When a .obj with a LF_PRECOMP reference is found, we preempt the processing of
that .obj, and attempt to first load the precompiled .obj. Once the precompiled
.obj is loaded and remapped, we simply take its (remapped) type IndexMap and
paste it in the TypeStreamMerger, just before merging in the dependent .obj's
type indices.

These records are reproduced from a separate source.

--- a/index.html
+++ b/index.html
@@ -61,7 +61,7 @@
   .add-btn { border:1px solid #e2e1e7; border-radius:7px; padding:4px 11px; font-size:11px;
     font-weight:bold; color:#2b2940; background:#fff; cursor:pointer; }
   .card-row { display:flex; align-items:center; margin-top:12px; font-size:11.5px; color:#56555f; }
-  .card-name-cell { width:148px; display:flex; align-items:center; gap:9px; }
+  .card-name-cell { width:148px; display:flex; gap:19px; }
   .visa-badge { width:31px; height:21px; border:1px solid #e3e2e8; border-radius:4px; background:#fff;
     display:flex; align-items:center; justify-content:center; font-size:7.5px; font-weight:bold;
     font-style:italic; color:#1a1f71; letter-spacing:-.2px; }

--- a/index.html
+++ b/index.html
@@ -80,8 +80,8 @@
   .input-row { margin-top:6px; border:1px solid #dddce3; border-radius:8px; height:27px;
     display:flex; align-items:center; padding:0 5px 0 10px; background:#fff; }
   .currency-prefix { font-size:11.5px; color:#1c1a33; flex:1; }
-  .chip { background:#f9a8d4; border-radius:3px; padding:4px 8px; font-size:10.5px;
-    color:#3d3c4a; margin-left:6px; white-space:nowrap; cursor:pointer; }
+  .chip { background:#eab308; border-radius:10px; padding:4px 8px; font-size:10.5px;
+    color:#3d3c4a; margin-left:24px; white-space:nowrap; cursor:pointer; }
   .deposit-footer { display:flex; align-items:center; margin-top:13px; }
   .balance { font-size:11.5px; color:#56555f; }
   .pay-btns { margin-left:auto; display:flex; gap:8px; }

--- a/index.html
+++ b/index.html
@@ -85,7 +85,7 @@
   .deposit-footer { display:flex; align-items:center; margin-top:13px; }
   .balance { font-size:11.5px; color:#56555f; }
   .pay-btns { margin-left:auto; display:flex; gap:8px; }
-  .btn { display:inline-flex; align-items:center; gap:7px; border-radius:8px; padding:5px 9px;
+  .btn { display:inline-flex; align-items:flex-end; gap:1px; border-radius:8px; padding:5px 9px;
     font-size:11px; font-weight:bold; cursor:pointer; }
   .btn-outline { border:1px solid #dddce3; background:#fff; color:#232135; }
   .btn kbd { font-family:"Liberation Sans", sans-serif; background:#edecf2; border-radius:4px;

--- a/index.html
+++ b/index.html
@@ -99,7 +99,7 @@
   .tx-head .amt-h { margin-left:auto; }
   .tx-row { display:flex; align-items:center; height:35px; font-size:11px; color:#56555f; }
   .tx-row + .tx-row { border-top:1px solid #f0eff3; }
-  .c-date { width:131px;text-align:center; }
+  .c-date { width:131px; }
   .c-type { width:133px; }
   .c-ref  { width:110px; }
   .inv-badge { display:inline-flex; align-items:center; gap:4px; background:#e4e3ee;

This allows for back-referencing precomp type records which have
already merged.

LF_PRECOMP and LF_ENDPRECOMP records are ultimately dropped from the target PDB.

This fixes https://bugs.llvm.org/show_bug.cgi?id=34278

Diff Detail

Event Timeline

aganea created this revision.Apr 3 2018, 9:42 AM
smeenai added a subscriber: smeenai.Apr 3 2018, 9:48 AM
rnk added a comment.Apr 3 2018, 10:58 AM

Can you split this into a patch that adds the basic YAML serialization and dumping functionality to LLVM, and a patch that adds the type merging capabilities across LLVM and LLD? The first one should take care of a lot of the boilerplate and we can stamp it quickly and then move on to review the complex type merging code.

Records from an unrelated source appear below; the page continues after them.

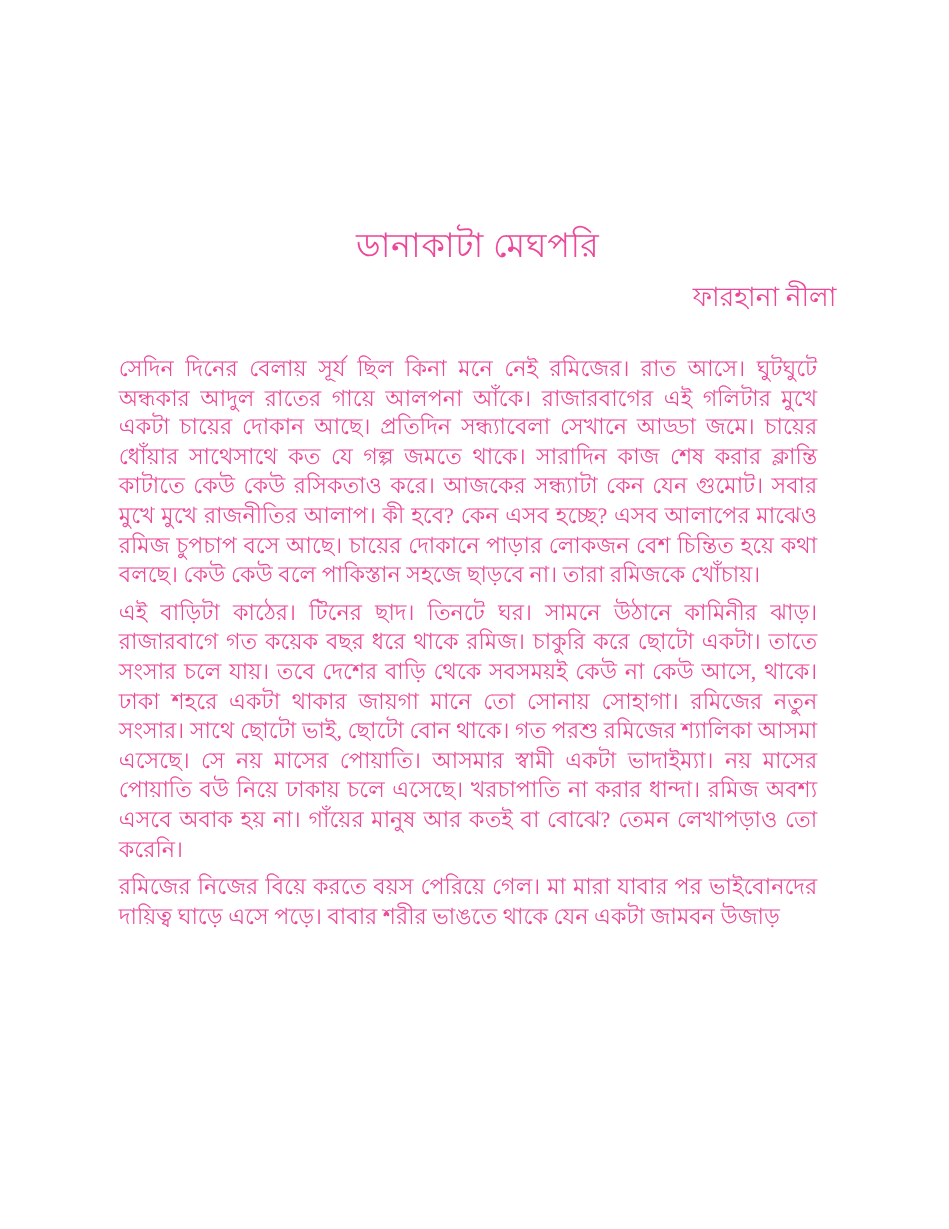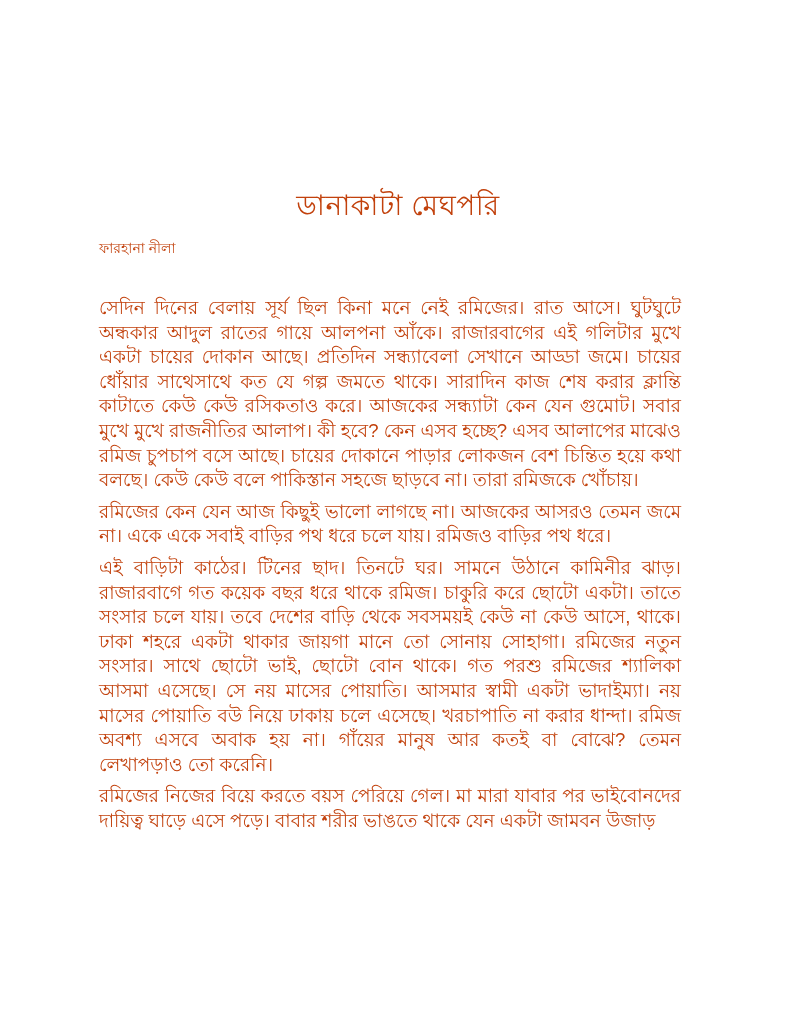--- a/index.html
+++ b/index.html
@@ -13,8 +13,8 @@
     height: 844px;
     background: #ffffff;
     overflow: hidden;
-    font-family: Liberation Sans, sans-serif;
-    color: #c2410c;
+    font-family: Liberation Serif, serif;
+    color: #ec4899;
   }
   .content {
     position: absolute;

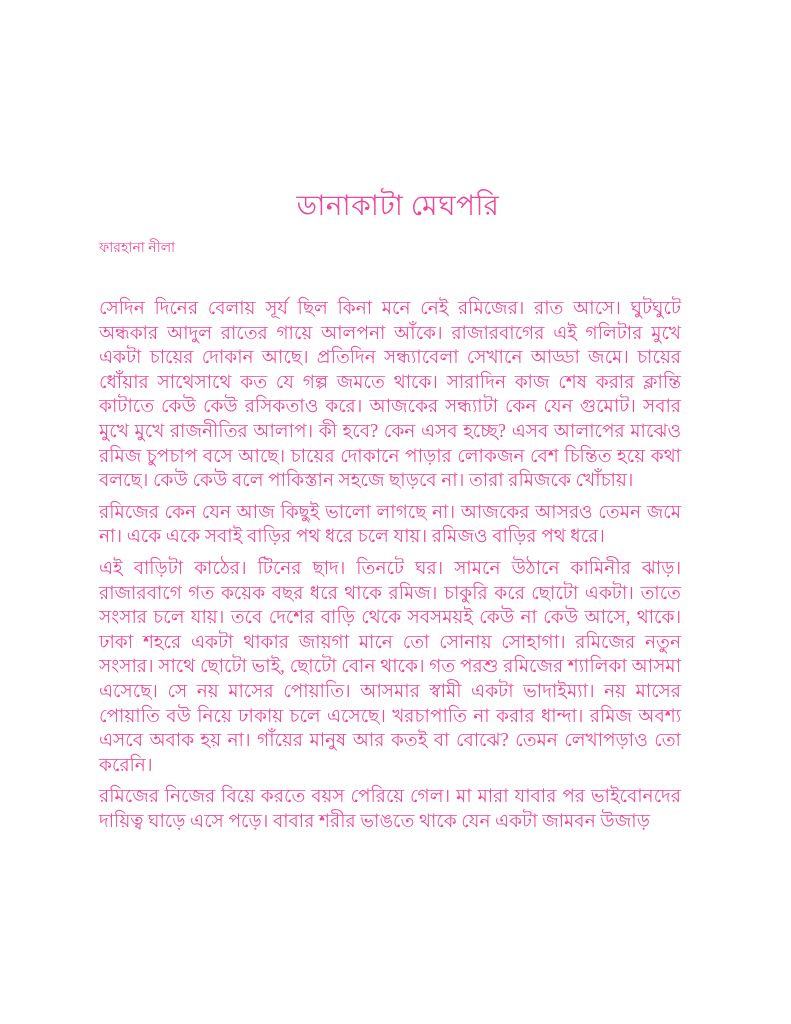--- a/index.html
+++ b/index.html
@@ -32,8 +32,8 @@
   }
   .story-author {
     margin-top: 12px;
-    text-align: left;
-    font-size: 14px;
+    text-align: right;
+    font-size: 22px;
     line-height: 24px;
   }
   .story-body {

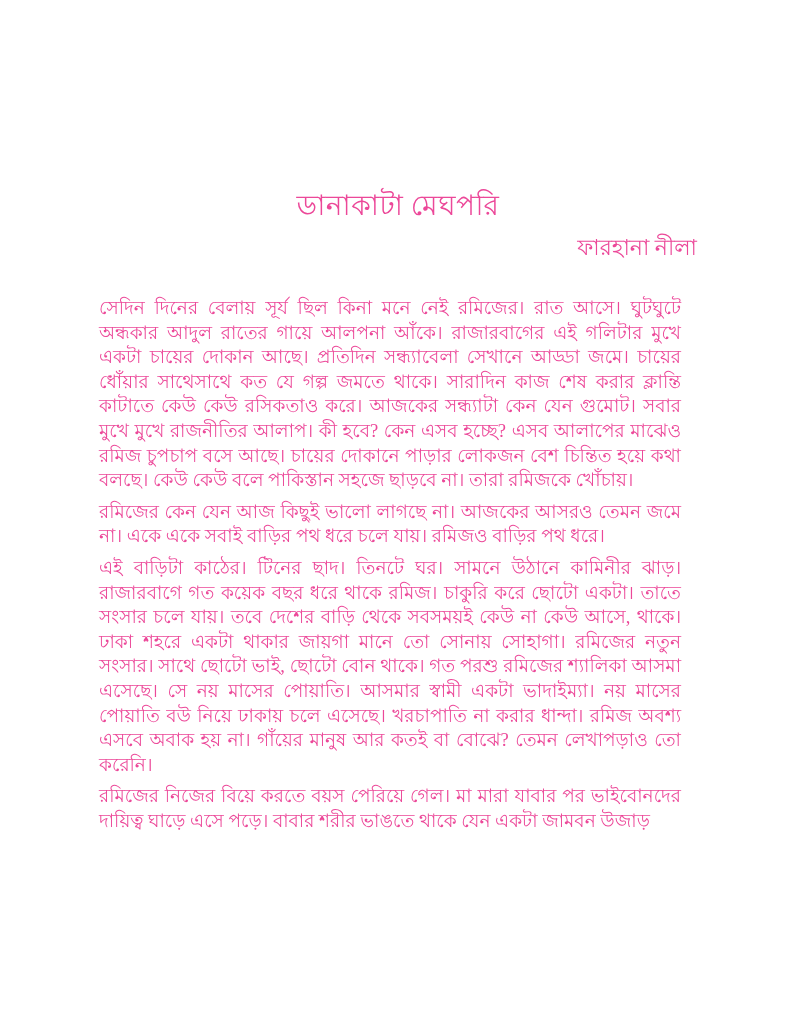--- a/index.html
+++ b/index.html
@@ -59,7 +59,6 @@
     <div class="story-author">ফারহানা নীলা</div>
     <div class="story-body">
       <p>সেদিন দিনের বেলায় সূর্য ছিল কিনা মনে নেই রমিজের। রাত আসে। ঘুটঘুটে অন্ধকার আদুল রাতের গায়ে আলপনা আঁকে। রাজারবাগের এই গলিটার মুখে একটা চায়ের দোকান আছে। প্রতিদিন সন্ধ্যাবেলা সেখানে আড্ডা জমে। চায়ের ধোঁয়ার সাথেসাথে কত যে গল্প জমতে থাকে। সারাদিন কাজ শেষ করার ক্লান্তি কাটাতে কেউ কেউ রসিকতাও করে। আজকের সন্ধ্যাটা কেন যেন গুমোট। সবার মুখে মুখে রাজনীতির আলাপ। কী হবে? কেন এসব হচ্ছে? এসব আলাপের মাঝেও রমিজ চুপচাপ বসে আছে। চায়ের দোকানে পাড়ার লোকজন বেশ চিন্তিত হয়ে কথা বলছে। কেউ কেউ বলে পাকিস্তান সহজে ছাড়বে না। তারা রমিজকে খোঁচায়।</p>
-      <p>রমিজের কেন যেন আজ কিছুই ভালো লাগছে না। আজকের আসরও তেমন জমে না। একে একে সবাই বাড়ির পথ ধরে চলে যায়। রমিজও বাড়ির পথ ধরে।</p>
       <p>এই বাড়িটা কাঠের। টিনের ছাদ। তিনটে ঘর। সামনে উঠানে কামিনীর ঝাড়। রাজারবাগে গত কয়েক বছর ধরে থাকে রমিজ। চাকুরি করে ছোটো একটা। তাতে সংসার চলে যায়। তবে দেশের বাড়ি থেকে সবসময়ই কেউ না কেউ আসে, থাকে। ঢাকা শহরে একটা থাকার জায়গা মানে তো সোনায় সোহাগা। রমিজের নতুন সংসার। সাথে ছোটো ভাই, ছোটো বোন থাকে। গত পরশু রমিজের শ্যালিকা আসমা এসেছে। সে নয় মাসের পোয়াতি। আসমার স্বামী একটা ভাদাইম্যা। নয় মাসের পোয়াতি বউ নিয়ে ঢাকায় চলে এসেছে। খরচাপাতি না করার ধান্দা। রমিজ অবশ্য এসবে অবাক হয় না। গাঁয়ের মানুষ আর কতই বা বোঝে? তেমন লেখাপড়াও তো করেনি।</p>
       <p>রমিজের নিজের বিয়ে করতে বয়স পেরিয়ে গেল। মা মারা যাবার পর ভাইবোনদের দায়িত্ব ঘাড়ে এসে পড়ে। বাবার শরীর ভাঙতে থাকে যেন একটা জামবন উজাড়</p>
     </div>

aganea updated this revision to Diff 142078.Apr 11 2018, 2:51 PM
aganea edited the summary of this revision. (Show Details)

Following https://reviews.llvm.org/D45283, I've updated the review only with the type merging and LLD support.
Some extra support would be needed for llvm-readobj -codeview-merged-types, but I prefer to do that later.

lld/COFF/PDB.cpp
303 ↗(On Diff #142078)

I choose to preempt loading of the current .obj, and load the precomp .obj here. However if (future) multithreading is a concern, I could instead push the processing of the current .obj at the end of the stack. Let me know whichever you prefer.

312 ↗(On Diff #142078)

The magic happens here.

aganea added inline comments.Apr 11 2018, 3:19 PM
llvm/lib/DebugInfo/CodeView/TypeStreamMerger.cpp
488 ↗(On Diff #142078)

I'm not very happy about this - I think I'll move it to lld/COFF/PDB.cpp instead.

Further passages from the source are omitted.